Perché ci si blocca, e come si sblocca
Chi si siede davanti a una pagina vuota sta facendo due lavori insieme: decidere cosa dire, e trovare le parole per dirlo. Sono due attività che usano parti diverse della testa, e farle insieme è il motivo per cui non esce niente. La soluzione è banale e funziona quasi sempre: separatele, e fate la prima parlando.
- 01
Registratevi mentre lo spiegate a voce
Cinque minuti in cui raccontate cosa fate, come lo fareste a un cliente al telefono. Non a un pubblico: a una persona. Se vi imbarazza, fatelo camminando.
- 02
Fate trascrivere
Qualsiasi strumento di trascrizione va bene. Quello che esce è disordinato e pieno di ripetizioni, ed è esattamente il materiale che serve: sono le vostre parole, con il vostro modo di spiegare.
- 03
Tagliate, non riscrivete
Togliete le ripetizioni e le frasi che non finiscono. Non «miglioratelo»: ogni volta che sostituite una vostra parola con una parola da sito, il testo diventa più corretto e meno vostro.
- 04
Solo adesso sistemate la forma
Punteggiatura, paragrafi, titoli. È l'ultimo passo e il più rapido.
La struttura, per tipo di pagina
Ogni tipo di pagina ha cinque parti. Sapere quali sono trasforma la scrittura da «inventare un testo» a «rispondere a cinque domande», che è molto più facile.
| Pagina | Le cinque parti |
|---|---|
| Home | Cosa fate in una riga · per chi · perché voi · tre prove · cosa fare adesso |
| Servizio | Il problema del cliente · come lo risolvete · cosa comprende · quanto costa, almeno come ordine · come si comincia |
| Chi siamo | Da dove venite · come lavorate · chi c'è davvero · cosa non fate · come contattarvi |
| Lavori / casi | Il vincolo che c'era · cosa avete deciso · il risultato · quanto è durato · un lavoro simile al vostro? |
| Contatti | Come rispondete · in quanto tempo · cosa serve sapere da voi · dove siete · il modulo |
La riga più importante è la seconda. La pagina di un servizio che comincia dal problema del cliente, e non dalla descrizione del servizio, converte in modo visibilmente diverso — perché il lettore si riconosce prima di dover capire cosa vendete.

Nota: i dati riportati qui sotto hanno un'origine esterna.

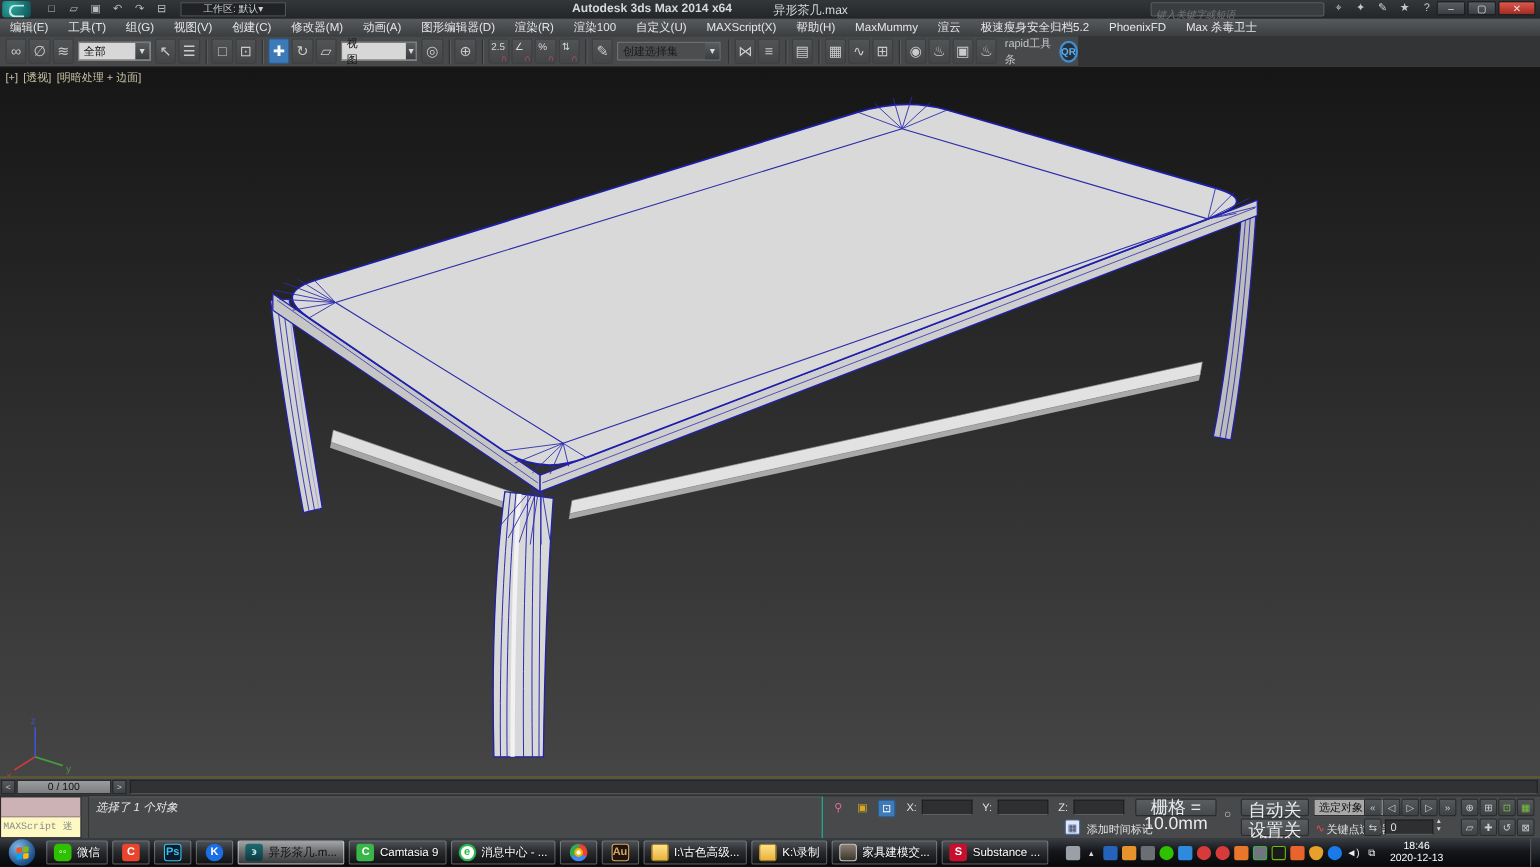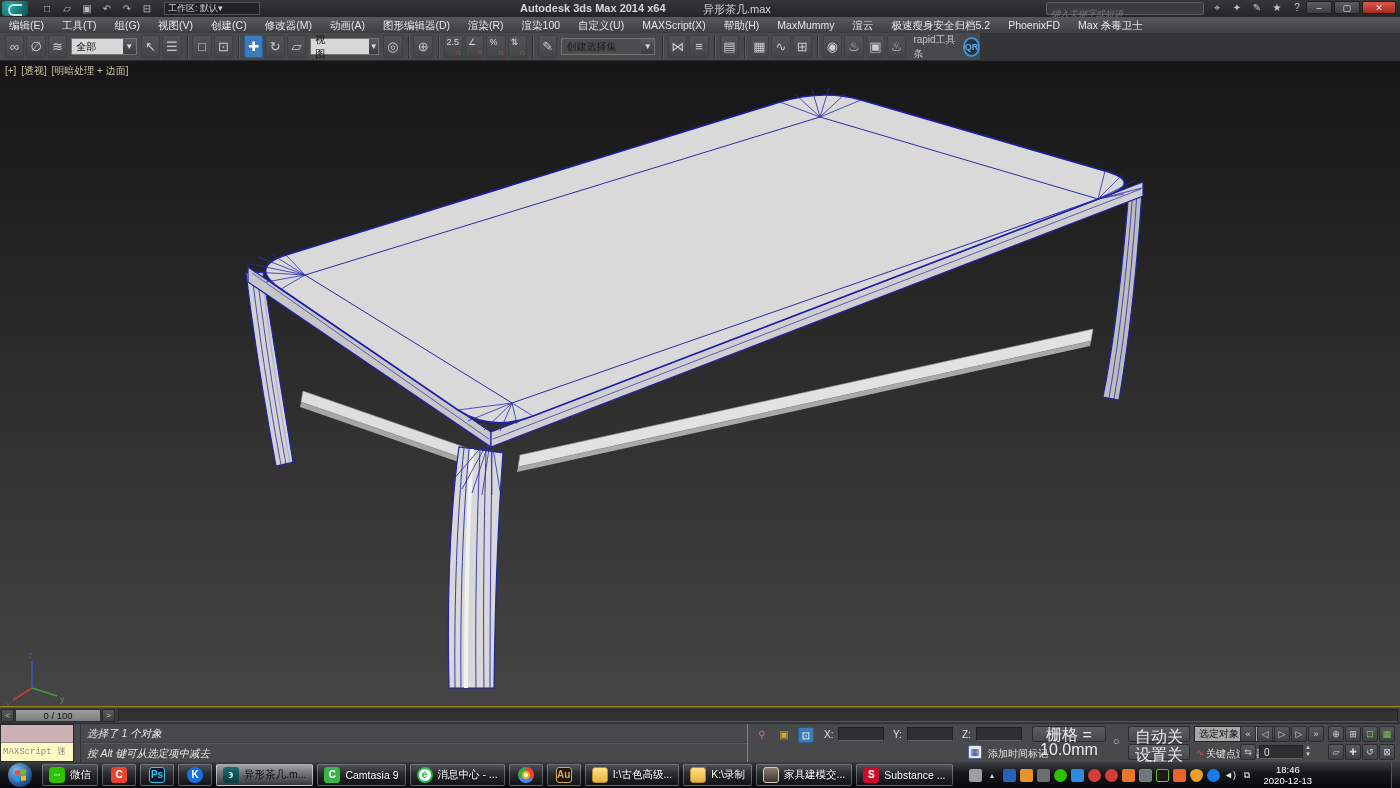"工作区: 默认" .ws { justify-content: flex-start -> center }
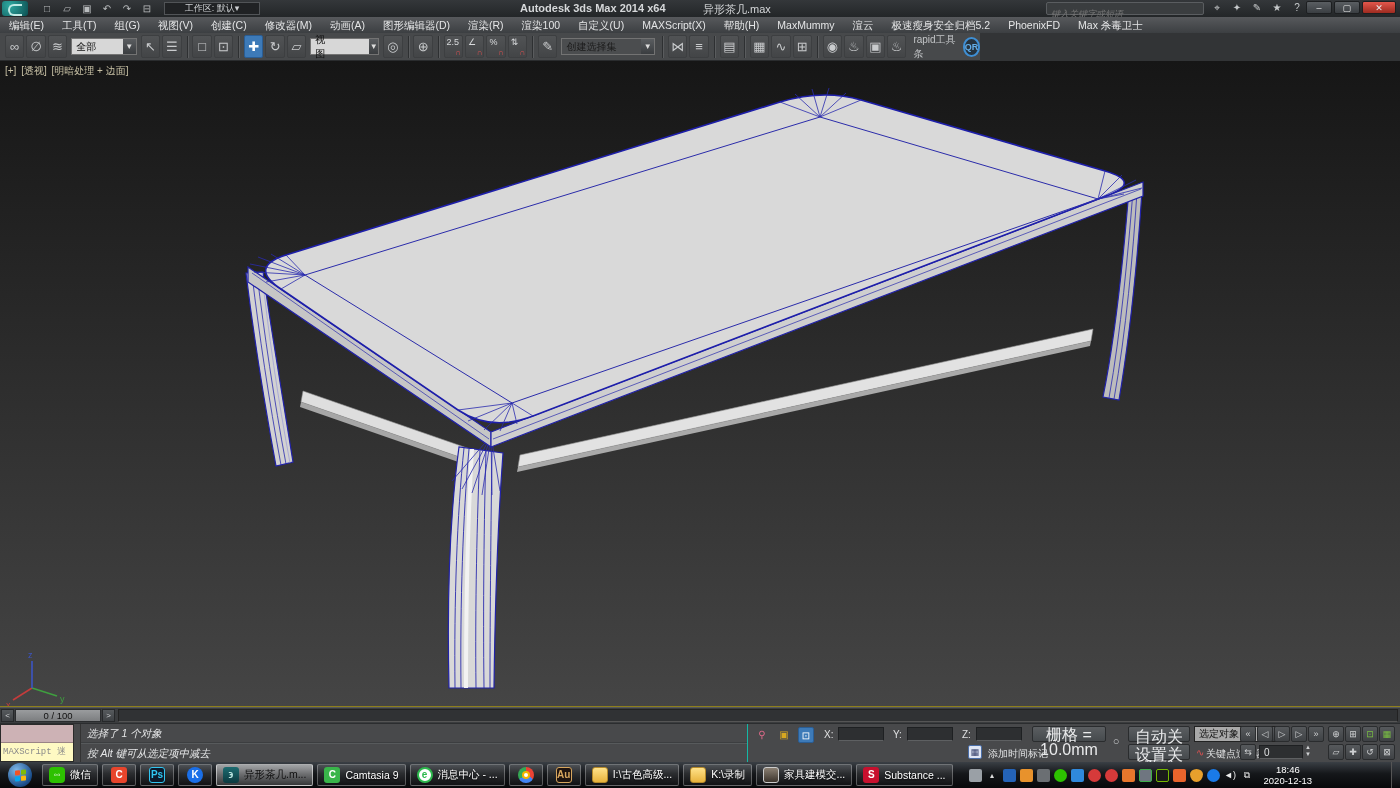"按 Alt 键可从选定项中减去" div.statline { html: <div>按 Alt 键可从选定项中减去</div> -> none }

Il test che dice se un testo funziona
C'è un controllo che richiede trenta secondi e sostituisce qualsiasi giudizio estetico: prendete un paragrafo e chiedetevi se potrebbe stare identico sul sito di un vostro concorrente. Se sì, quel paragrafo non sta lavorando — occupa spazio senza dare al lettore nessun motivo per scegliere voi.
| Non passa il test | Passa |
|---|---|
| «Offriamo soluzioni su misura per ogni esigenza» | «Lavoriamo solo su impianti sopra i 200 kW» |
| «Un team di professionisti qualificati» | «Siamo in quattro, e sul vostro cantiere ci sono sempre gli stessi due» |
| «Massima attenzione alla qualità» | «Rifacciamo a nostre spese le posature che non passano il collaudo» |
| «Tempi di consegna rapidi» | «Preventivo in 48 ore, e se sforiamo lo diciamo prima» |
| «Da anni al servizio dei clienti» | «Dal 2011, e i primi tre clienti li abbiamo ancora» |
La colonna di destra è più difficile da scrivere solo perché richiede di decidere qualcosa. È anche l'unica che un assistente può citare quando qualcuno fa una domanda: il generico non aggiunge informazione, quindi non viene ripreso.
Quanto scrivere
- Home: 300-500 parole. Non è una pagina da leggere, è una da attraversare.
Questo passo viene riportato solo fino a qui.